Vader considered the question. Three hundred Imperial personnel—mostly researchers and security guards, none of them expecting an attack from within the Empire's own ranks. The facility had standard defensive measures: turrets, blast doors, emergency lockdown protocols. Nothing that would challenge his enhanced clones significantly.

"Fifty soldiers should be sufficient," he decided. "Two strike teams for the assault, one for data extraction, one for demolition. Alpha-One, you will command the operation personally."

"It will be done, my Lord." Alpha-One's red visor seemed to glow with anticipation. "When do we deploy?"

"Immediately. Your transport is waiting in Hangar Bay Three. The coordinates and facility schematics have been uploaded to your tactical systems." Vader turned away, cape swirling. "Do not fail me, Alpha-One. This mission will determine whether the Shadow Legion is truly capable of fulfilling its purpose."

"We will not fail, my Lord." Alpha-One's voice carried absolute certainty. "The Shadow Legion exists to serve your will. That will shall be done."

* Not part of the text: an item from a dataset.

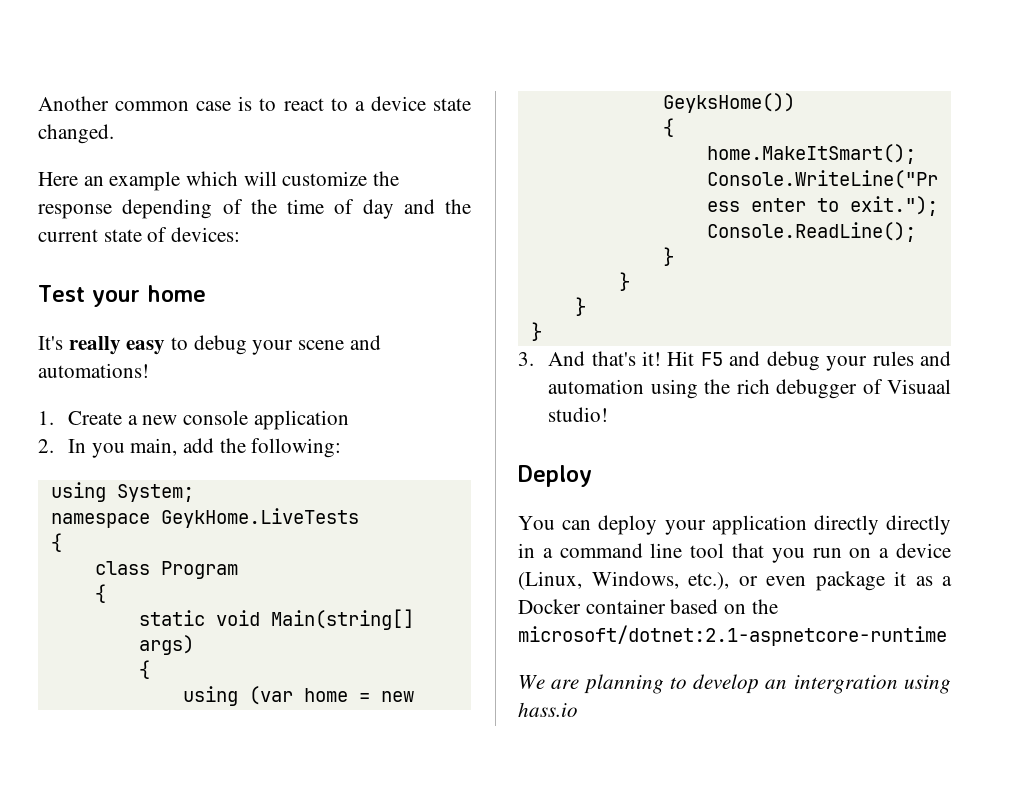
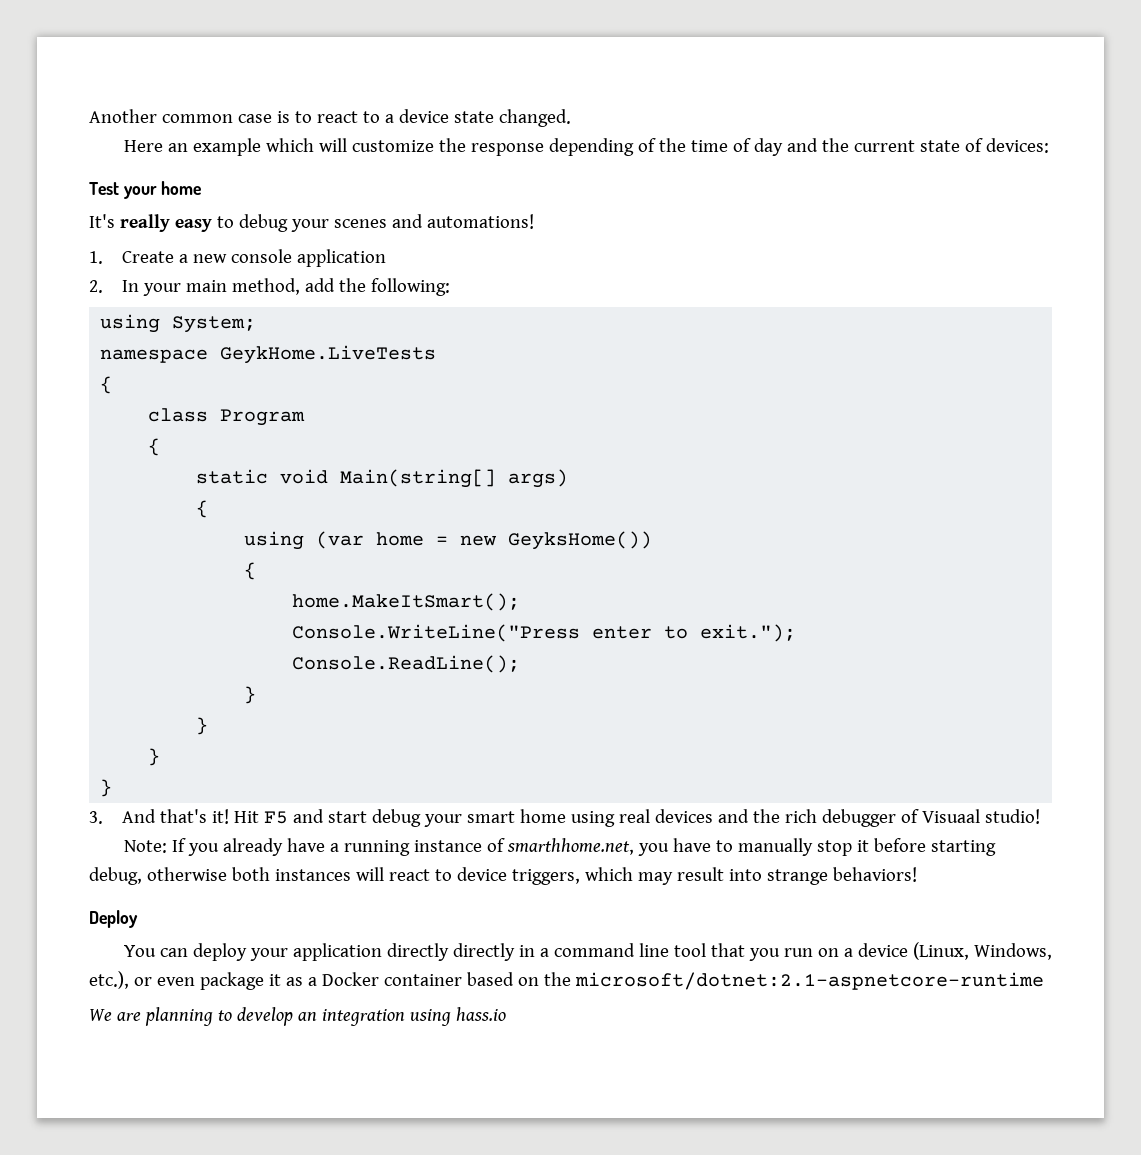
[298,340,345,350] scene -> [333,219,387,228] scenes
[91,438,178,458] you main, -> [142,278,300,296] your main method,
[766,351,951,371] [548,379,698,399] debug your rules and automation using -> [327,809,749,827] start debug your smart home using real devices and
(609, 414) none -> [123,838,996,856] [89,867,917,885] // Note: If you already have a running instance of smarthhome.net, you have to manually stop it before starting debug, otherwise both instances will react to device triggers, which may result into strange behaviors!
[793,675,898,694] intergration -> [321,1009,405,1026] integration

The clone commanders saluted as one and departed, their heavy boots echoing through the fortress corridors.

Vader watched them go, feeling something that might have been pride stirring in his mechanical chest.

They're ready, he thought. Fifteen thousand enhanced soldiers, trained to perfection, loyal beyond question. And this is just the beginning.

Palpatine has no idea what's coming.

The Shadow Legion transport vessel Umbra, en route to the Atravis sector...

Alpha-One reviewed the mission parameters for the seventeenth time, his enhanced cognitive systems processing every detail with machine-like precision.

The briefing had been thorough—Lord Vader's intelligence was excellent, providing facility layouts, security rotation schedules, personnel manifests, and potential complications. But Alpha-One had learned during his accelerated training that no plan survived contact with the enemy. Preparation was essential, but adaptation was survival.

"Strike Team Beta, status report," he commanded through his helmet's integrated communication system.

"Beta ready," Alpha-Seven responded. "All soldiers equipped and briefed. Ammunition reserves at maximum. Morale at optimal levels."

"Strike Team Gamma?"

"Gamma ready," Alpha-Twelve confirmed. "Demo packages prepped and distributed. Charges calibrated for structural collapse. We can level that facility in under three minutes once the order is given."

"Data extraction team?"

"Delta ready," Alpha-Twenty-Three reported. "Slicing equipment operational. Backup systems in place. We'll have those files before the bodies hit the floor."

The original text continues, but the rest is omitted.